▶ _PROBLEM DESCRIPTION_
Lines in which "bottom" appears should be pulled from the data below.

▶ _DATASET CONTENT_
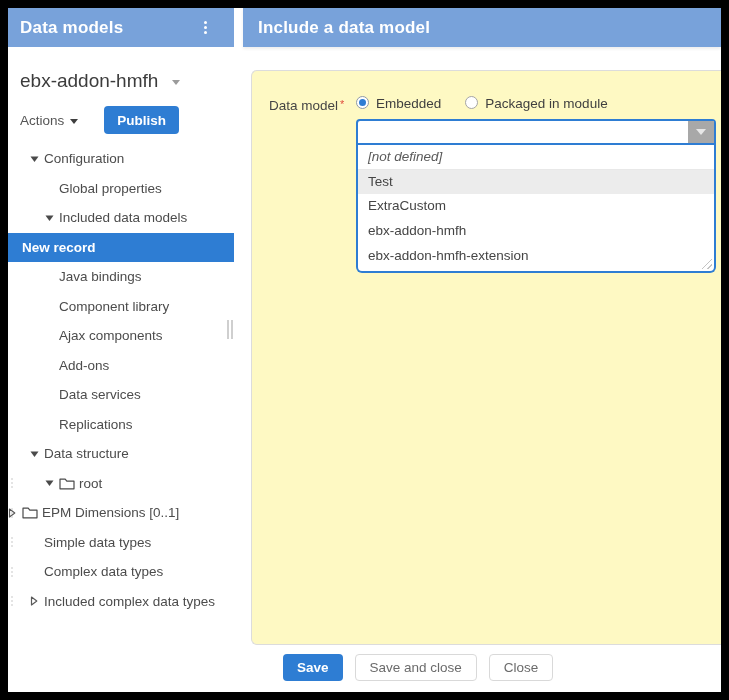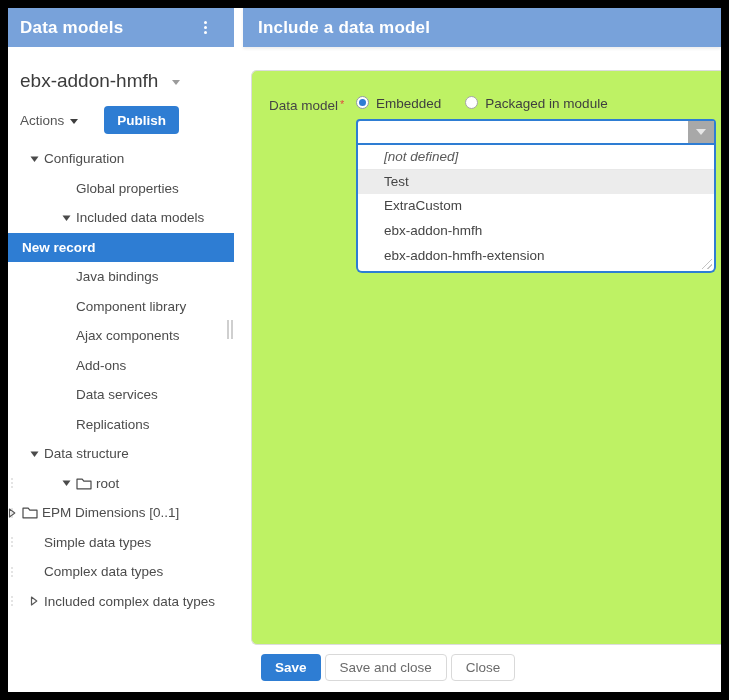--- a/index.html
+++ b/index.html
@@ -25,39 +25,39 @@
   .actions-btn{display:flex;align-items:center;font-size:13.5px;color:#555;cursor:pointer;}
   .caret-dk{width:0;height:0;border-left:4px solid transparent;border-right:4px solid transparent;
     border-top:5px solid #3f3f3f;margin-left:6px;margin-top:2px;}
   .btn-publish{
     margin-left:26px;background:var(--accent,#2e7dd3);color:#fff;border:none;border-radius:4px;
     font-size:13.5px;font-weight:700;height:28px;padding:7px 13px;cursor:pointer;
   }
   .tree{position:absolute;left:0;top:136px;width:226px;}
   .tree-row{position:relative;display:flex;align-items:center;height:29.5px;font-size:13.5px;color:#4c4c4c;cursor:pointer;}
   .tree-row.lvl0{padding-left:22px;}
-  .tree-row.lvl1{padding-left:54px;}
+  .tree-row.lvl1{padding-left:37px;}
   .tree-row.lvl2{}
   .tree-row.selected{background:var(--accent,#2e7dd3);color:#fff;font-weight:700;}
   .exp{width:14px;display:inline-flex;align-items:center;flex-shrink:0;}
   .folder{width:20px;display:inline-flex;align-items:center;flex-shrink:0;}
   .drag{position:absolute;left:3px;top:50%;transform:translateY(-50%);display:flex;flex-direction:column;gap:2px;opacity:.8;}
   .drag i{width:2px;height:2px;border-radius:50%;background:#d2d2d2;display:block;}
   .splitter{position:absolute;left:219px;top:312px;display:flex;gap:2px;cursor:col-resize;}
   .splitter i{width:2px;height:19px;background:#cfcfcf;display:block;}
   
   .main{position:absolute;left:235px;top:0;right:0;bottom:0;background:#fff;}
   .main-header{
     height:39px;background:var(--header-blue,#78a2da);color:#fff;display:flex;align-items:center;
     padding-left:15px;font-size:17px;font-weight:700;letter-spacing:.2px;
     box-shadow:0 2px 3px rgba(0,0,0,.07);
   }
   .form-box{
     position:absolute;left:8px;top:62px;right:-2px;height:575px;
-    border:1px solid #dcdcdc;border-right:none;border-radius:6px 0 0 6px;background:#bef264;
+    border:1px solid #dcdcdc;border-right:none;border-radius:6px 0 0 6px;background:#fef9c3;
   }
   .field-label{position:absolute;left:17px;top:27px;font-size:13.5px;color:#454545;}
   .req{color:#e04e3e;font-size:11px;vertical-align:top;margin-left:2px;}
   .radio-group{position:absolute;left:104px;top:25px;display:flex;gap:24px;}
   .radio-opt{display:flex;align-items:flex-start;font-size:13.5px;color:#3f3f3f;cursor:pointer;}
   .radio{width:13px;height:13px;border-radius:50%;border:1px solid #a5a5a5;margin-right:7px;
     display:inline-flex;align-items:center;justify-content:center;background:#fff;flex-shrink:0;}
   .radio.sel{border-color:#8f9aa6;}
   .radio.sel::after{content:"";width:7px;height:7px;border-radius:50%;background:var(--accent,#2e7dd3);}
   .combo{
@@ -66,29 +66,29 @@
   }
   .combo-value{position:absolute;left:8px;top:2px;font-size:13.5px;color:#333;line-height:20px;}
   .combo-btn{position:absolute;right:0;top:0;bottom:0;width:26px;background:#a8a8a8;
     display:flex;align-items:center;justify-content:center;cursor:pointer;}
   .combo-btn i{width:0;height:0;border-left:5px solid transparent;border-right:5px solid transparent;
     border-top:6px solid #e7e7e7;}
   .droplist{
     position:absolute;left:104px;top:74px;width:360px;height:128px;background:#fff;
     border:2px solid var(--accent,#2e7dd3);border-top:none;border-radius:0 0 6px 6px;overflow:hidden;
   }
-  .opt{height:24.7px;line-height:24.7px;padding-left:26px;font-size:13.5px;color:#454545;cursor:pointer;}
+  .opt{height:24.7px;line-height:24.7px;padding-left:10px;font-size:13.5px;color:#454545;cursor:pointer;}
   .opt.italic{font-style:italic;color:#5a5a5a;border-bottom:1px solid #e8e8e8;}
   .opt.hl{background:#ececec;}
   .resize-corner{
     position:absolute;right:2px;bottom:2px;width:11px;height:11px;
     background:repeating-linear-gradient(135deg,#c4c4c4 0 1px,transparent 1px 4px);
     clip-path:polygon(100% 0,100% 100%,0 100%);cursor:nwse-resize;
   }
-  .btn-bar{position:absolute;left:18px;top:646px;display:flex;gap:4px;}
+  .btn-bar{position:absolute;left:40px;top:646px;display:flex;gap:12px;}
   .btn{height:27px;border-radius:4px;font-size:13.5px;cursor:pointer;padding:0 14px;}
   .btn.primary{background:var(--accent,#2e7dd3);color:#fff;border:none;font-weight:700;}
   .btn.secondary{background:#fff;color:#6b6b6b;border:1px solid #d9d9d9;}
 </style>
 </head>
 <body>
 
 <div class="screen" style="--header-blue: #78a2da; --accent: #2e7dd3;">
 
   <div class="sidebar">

▶ _RESPONSE TO THE EXERCISE_
   .main{position:absolute;left:235px;top:0;right:0;bottom:0;background:#fff;}
   .combo-btn{position:absolute;right:0;top:0;bottom:0;width:26px;background:#a8a8a8;
   .opt.italic{font-style:italic;color:#5a5a5a;border-bottom:1px solid #e8e8e8;}
     position:absolute;right:2px;bottom:2px;width:11px;height:11px;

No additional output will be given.